Information provided START

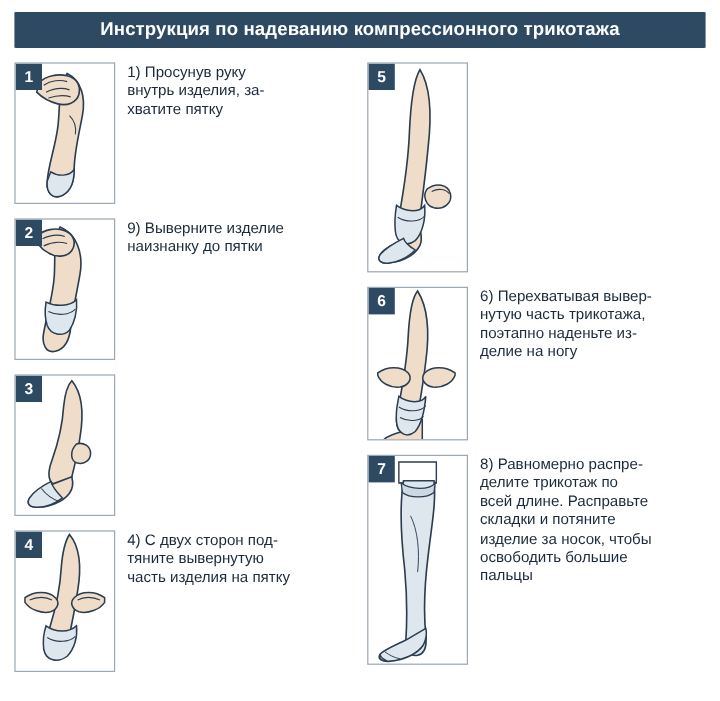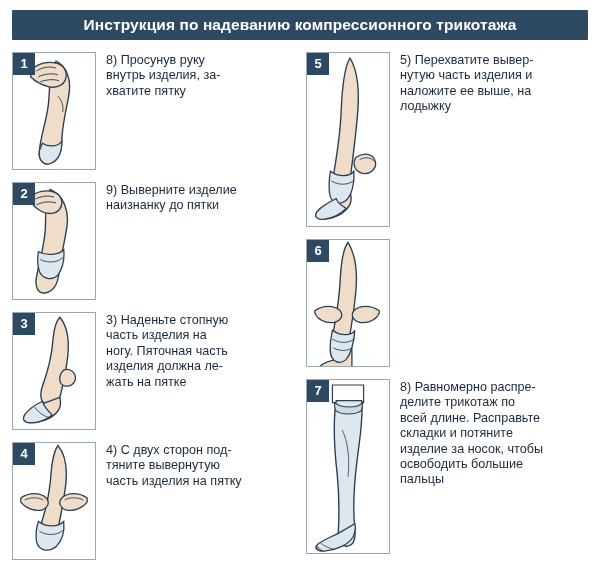--- a/index.html
+++ b/index.html
@@ -126,7 +126,7 @@
           </svg>
           <div class="badge">1</div>
         </div>
-        <div class="caption">8) Просунув руку
+        <div class="caption">1) Просунув руку
 внутрь изделия, за-
 хватите пятку</div>
       </div>

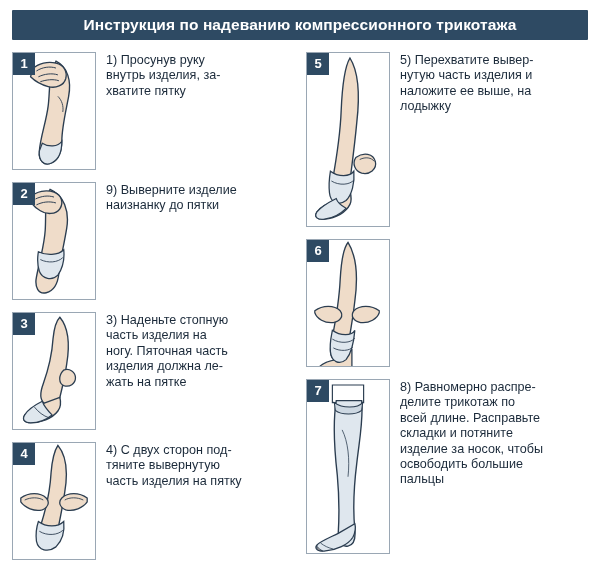--- a/index.html
+++ b/index.html
@@ -214,10 +214,6 @@
           </svg>
           <div class="badge">5</div>
         </div>
-        <div class="caption">5) Перехватите вывер-
-нутую часть изделия и
-наложите ее выше, на
-лодыжку</div>
       </div>
 
       <div class="step">

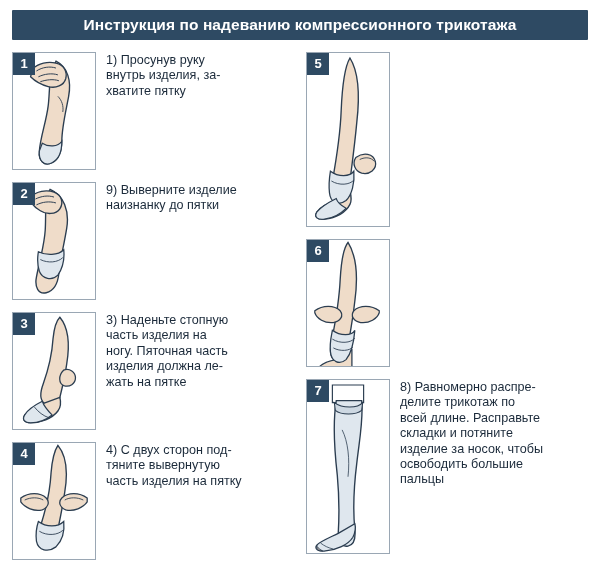--- a/index.html
+++ b/index.html
@@ -233,6 +233,10 @@
           </svg>
           <div class="badge">6</div>
         </div>
+        <div class="caption">6) Перехватывая вывер-
+нутую часть трикотажа,
+поэтапно наденьте из-
+делие на ногу</div>
       </div>
 
       <div class="step">

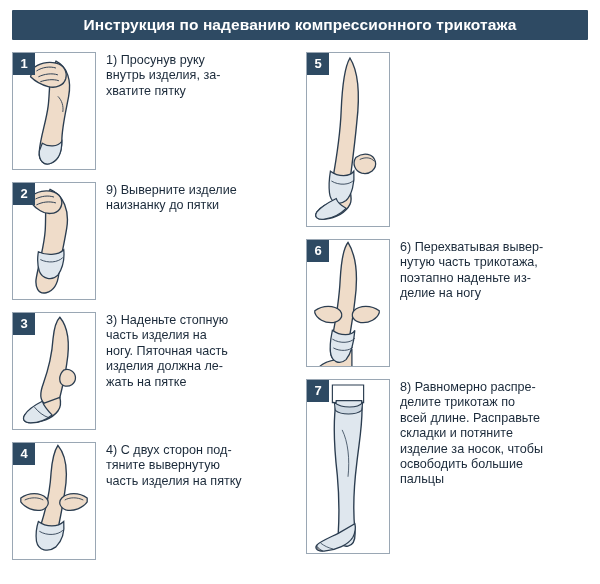--- a/index.html
+++ b/index.html
@@ -164,11 +164,6 @@
           </svg>
           <div class="badge">3</div>
         </div>
-        <div class="caption">3) Наденьте стопную
-часть изделия на
-ногу. Пяточная часть
-изделия должна ле-
-жать на пятке</div>
       </div>
 
       <div class="step">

Information provided END

**Exercise goal**
Copy each line above that contains the string "часть".

**Exercise result**
-нутую часть изделия и
+нутую часть трикотажа,
-часть изделия на
-ногу. Пяточная часть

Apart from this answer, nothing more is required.